Más de 25 millones de argentinos sin servicios básicos

Estadísticas oficiales del Indec revelaron que el 52,9% de la población carece de acceso a gas, agua o cloacas. Pese a una leve mejora en los ingresos, la precariedad estructural alcanzó su segundo nivel más alto en una década.

El déficit estructural persiste pese a la mejora en los ingresos. Foto: Web.

El panorama social de la Argentina presenta una dualidad marcada al cierre de 2025. Mientras variables como la actividad económica y los ingresos mostraron signos de alivio, la infraestructura básica de los hogares registró un deterioro significativo.

Según el último informe de Condiciones de Vida del Indec, 25,22 millones de personas no acceden a al menos uno de los tres servicios de red esenciales: gas natural, agua corriente y cloacas.
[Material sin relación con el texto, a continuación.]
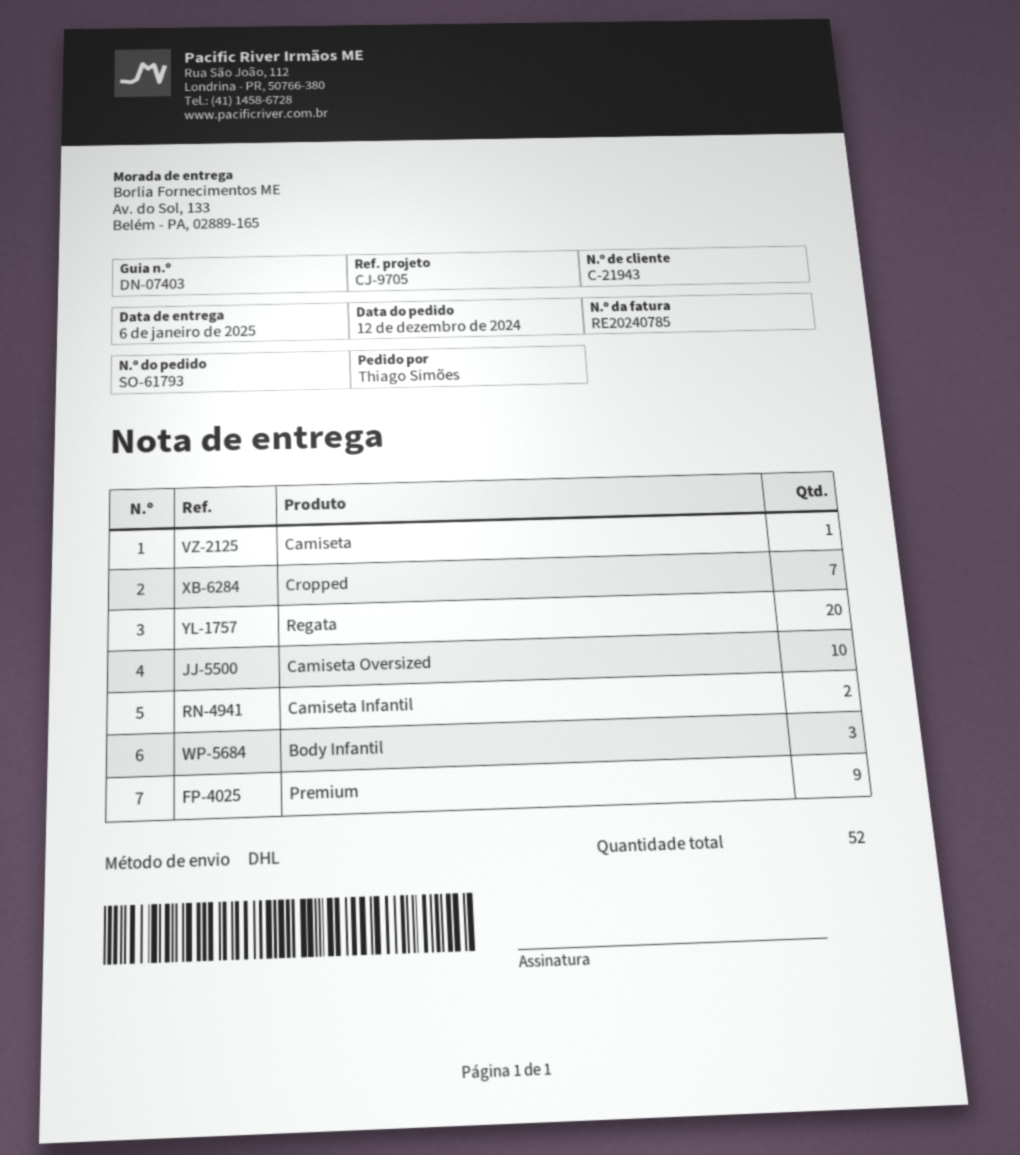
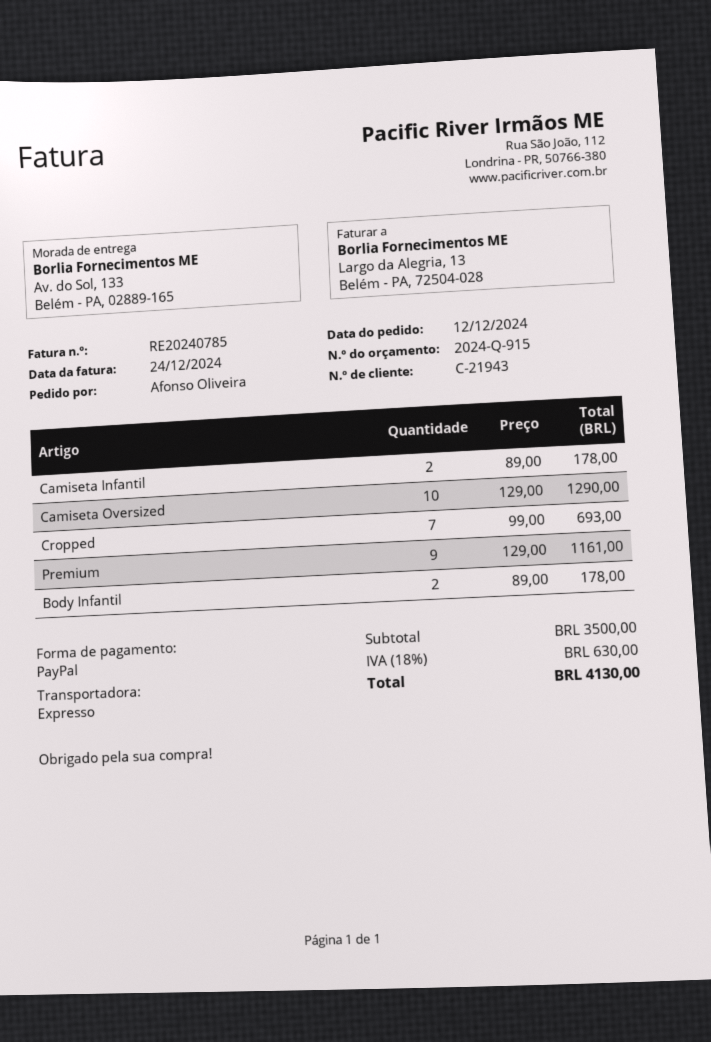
ordered by: Thiago Simões -> Afonso Oliveira
shipping method: DHL -> express
Camiseta: 1 -> none
Regata: 20 -> none
Body Infantil: 3 -> 2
Esta cifra representa un incremento de 743.725 personas en situación de carencia estructural respecto al primer semestre del año pasado. En términos porcentuales, la falta de servicios alcanzó al 52,9% de los habitantes, consolidándose como el segundo peor registro de la serie histórica iniciada en 2016, solo por detrás de las mediciones del año 2020.

El peso de la desigualdad

La carencia de servicios no afecta de manera uniforme a la sociedad. El análisis del organismo estadístico permitió observar que, entre quienes se encuentran por debajo de la línea de indigencia, el acceso a los tres servicios básicos combinados apenas llega al 21,7%. En contraste, los sectores que no son pobres presentan una cobertura del 53,6%.

El servicio con mayor déficit sigue siendo el gas natural por red. Un 30,5% de la población nacional debe recurrir a garrafas o combustibles alternativos para cocinar y calefaccionarse.
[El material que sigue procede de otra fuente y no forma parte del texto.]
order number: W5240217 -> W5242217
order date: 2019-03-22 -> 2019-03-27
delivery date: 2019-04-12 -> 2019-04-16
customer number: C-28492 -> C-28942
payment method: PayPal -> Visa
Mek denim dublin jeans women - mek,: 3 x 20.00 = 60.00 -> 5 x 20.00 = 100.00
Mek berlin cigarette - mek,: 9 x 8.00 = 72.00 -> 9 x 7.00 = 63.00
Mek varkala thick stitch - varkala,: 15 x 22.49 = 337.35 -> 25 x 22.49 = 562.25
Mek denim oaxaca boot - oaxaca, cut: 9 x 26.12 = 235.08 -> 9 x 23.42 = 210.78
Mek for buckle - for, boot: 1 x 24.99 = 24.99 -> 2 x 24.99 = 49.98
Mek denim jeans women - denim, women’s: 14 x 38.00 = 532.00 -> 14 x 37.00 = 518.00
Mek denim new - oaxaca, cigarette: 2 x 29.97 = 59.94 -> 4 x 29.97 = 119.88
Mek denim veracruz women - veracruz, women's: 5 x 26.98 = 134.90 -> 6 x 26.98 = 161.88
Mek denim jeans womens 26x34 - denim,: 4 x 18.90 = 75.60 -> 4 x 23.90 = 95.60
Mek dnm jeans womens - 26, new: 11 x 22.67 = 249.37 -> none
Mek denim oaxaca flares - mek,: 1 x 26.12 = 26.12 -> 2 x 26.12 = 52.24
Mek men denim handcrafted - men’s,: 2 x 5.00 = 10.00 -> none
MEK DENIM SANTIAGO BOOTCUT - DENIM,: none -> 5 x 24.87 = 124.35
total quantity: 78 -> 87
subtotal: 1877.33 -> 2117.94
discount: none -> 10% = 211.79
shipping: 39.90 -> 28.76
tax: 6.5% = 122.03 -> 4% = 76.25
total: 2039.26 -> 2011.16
Por su parte, la falta de conexión a redes cloacales afecta a tres de cada diez argentinos, una cifra que se mantuvo elevada a pesar de las ligeras mejoras en otros indicadores de saneamiento ambiental.

Hacinamiento y condiciones del hábitat

El informe también analizó la situación habitacional y el entorno de las viviendas. El hacinamiento crítico, definido por la presencia de más de tres personas por habitación, se situó en un 3,5% a nivel nacional. Si bien esta cifra mostró una estabilidad relativa frente al semestre anterior, la precariedad se profundizó en la calidad de los materiales de construcción.

Actualmente, solo el 51,8% de las personas en situación de indigencia habita en viviendas con materiales considerados suficientes. Asimismo, el hábitat se ve comprometido por la ubicación geográfica: el 9,4% de la población total reside en zonas inundables, riesgo que aumenta al 19,3% cuando se analiza exclusivamente al sector de los pobres indigentes.

Los datos oficiales exponen una realidad donde el crecimiento de los ingresos no logra cerrar la brecha de la infraestructura pública. Si la recuperación económica no se traduce en obras de red que alcancen a los sectores más vulnerables, ¿es posible hablar de una salida real de la pobreza o se trata simplemente de un alivio coyuntural en el consumo?